# Cell phones - setting boundaries



## m00nman (Nov 29, 2014)

This is a very general thread but it's a recurring theme I've seen just about everywhere and it makes me question why they are considered such a necessity. The general consensus is that they are empowering and convenient but OTOH they can also be a leash of sorts. 

As a parent I often have to come up with reasons why my tween (11yo) doesn't need a cell phone and then I look at my wife who never looks up from hers only to realize that I'm 3 feet away doing the same thing and I struggle with the hypocrisy. It makes me wonder "is there a protocol out there that allows us to balance the convenience of technology with having personal discipline and courtesy for others?" 

I'd be really curious about that, but I'm going to go out on a limb and try and write my own.
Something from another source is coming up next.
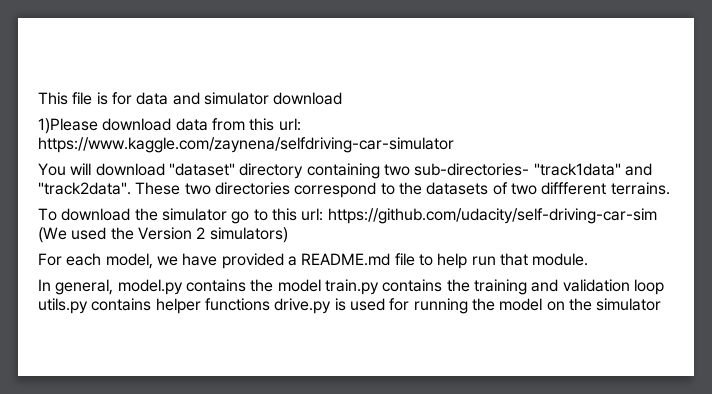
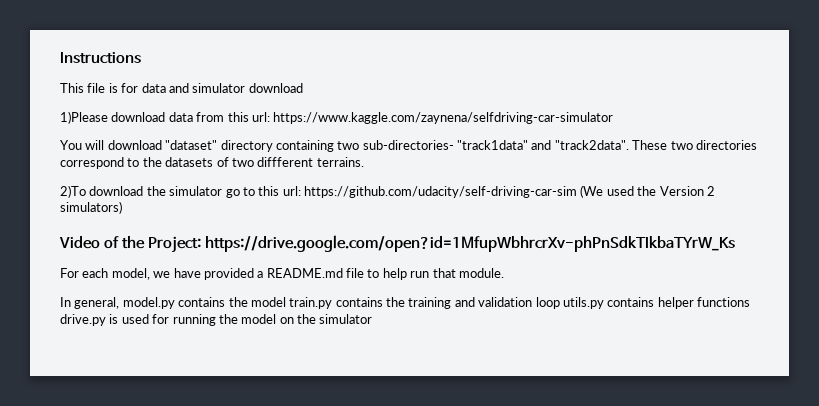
(38, 98) none -> [60,52,141,64] Instructions //
[38,208,57,221] To -> [60,185,86,198] 2)To
(288, 235) none -> [59,235,735,253] // Video of the Project: https://drive.google.com/open?id=1MfupWbhrcrXv-phPnSdkTIkbaTYrW_Ks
I doubt that anybody else in my house would look up from their phones to take notice - unless I text or put it out on Facebook! 

First, let's list the good points of cell phones. In my family's case: 

1: we can contact each other in real time via text message. This also has the added benefit of providing a record for any potential "he said/she said" debates. 

2: through an app our family can coordinate schedules, invite/remind others of important events, contribute to a grocery list - or any other kind of list for that matter (such as home improvement, vacation planning, doctors' appointments, etc.)

3: we can share ideas via social media, socialize with mutual friends, etc. 

Then there's the bad: 

1: we each individually socialize via social media and are so invested in these nebulous relationships that they rob emotional capital from actual relationships. This can be deadly to a marriage. 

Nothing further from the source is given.